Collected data
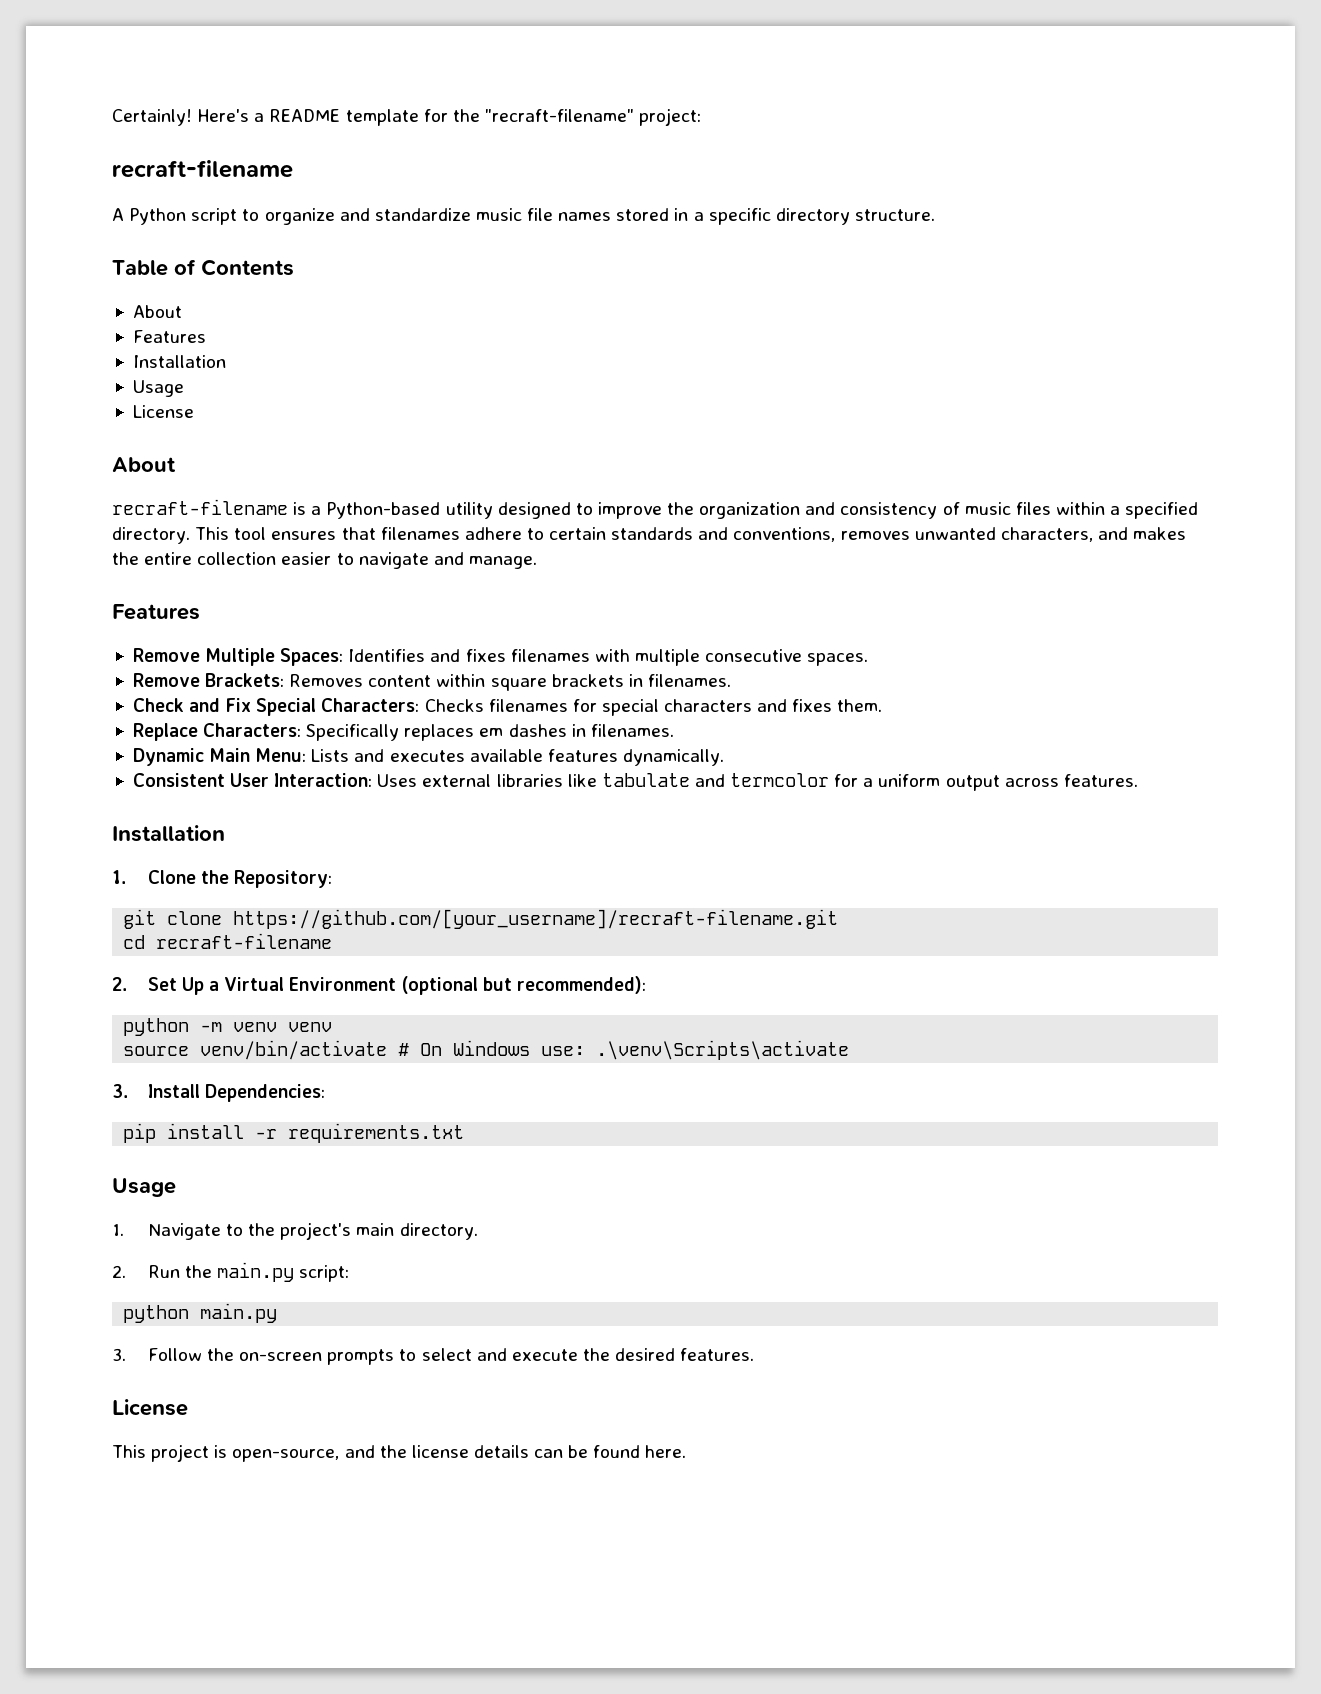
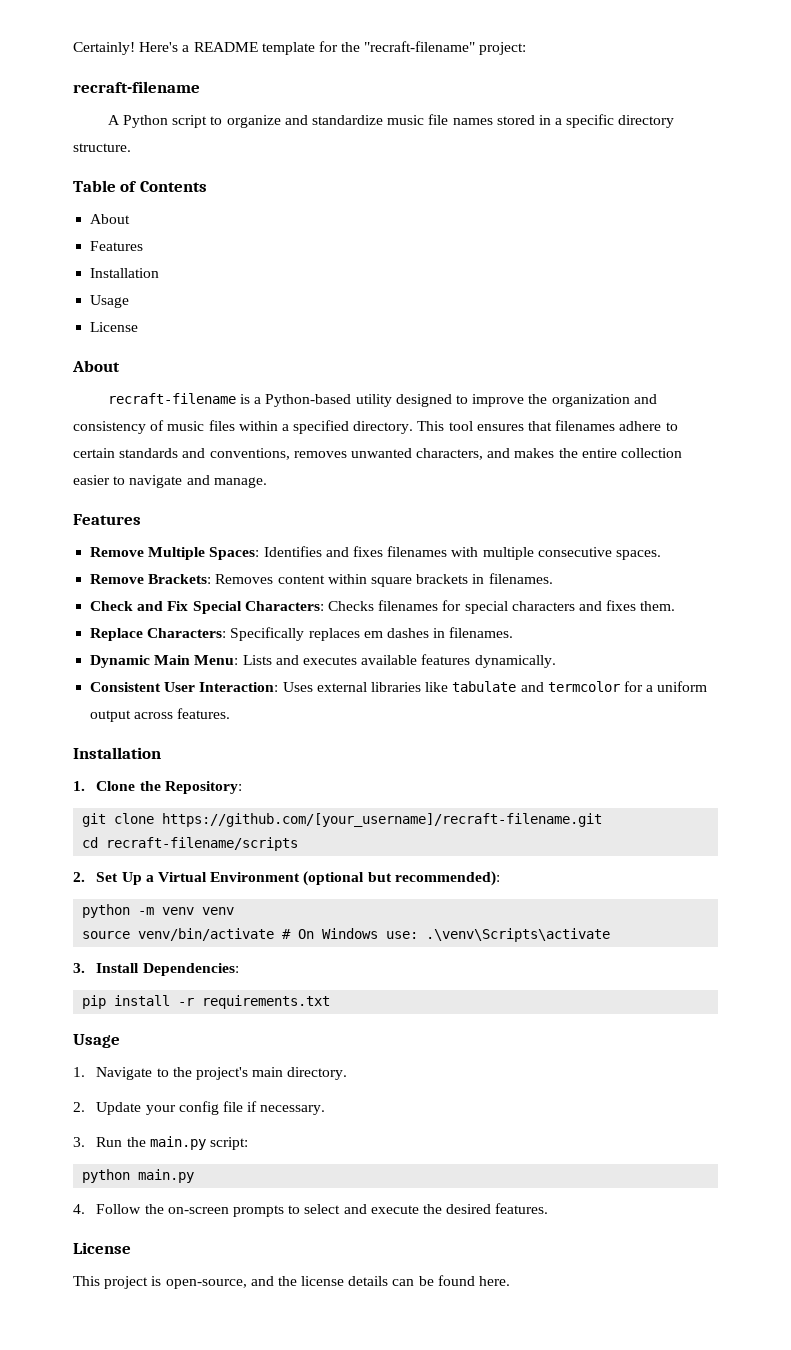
- cd recraft-filename
+ cd recraft-filename/scripts
- 2. Run the main.py script:
+ 2. Update your config file if necessary.
+ 3. Run the main.py script:
- 3. Follow the on-screen prompts to select and execute the desired features.
+ 4. Follow the on-screen prompts to select and execute the desired features.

*TO DO:*
Pictures are to be omitted; otherwise, write out the data exactly as it appears.

*ANSWER FOR THIS EXERCISE:*
- cd recraft-filename
+ cd recraft-filename/scripts
- 2. Run the main.py script:
+ 2. Update your config file if necessary.
+ 3. Run the main.py script:
- 3. Follow the on-screen prompts to select and execute the desired features.
+ 4. Follow the on-screen prompts to select and execute the desired features.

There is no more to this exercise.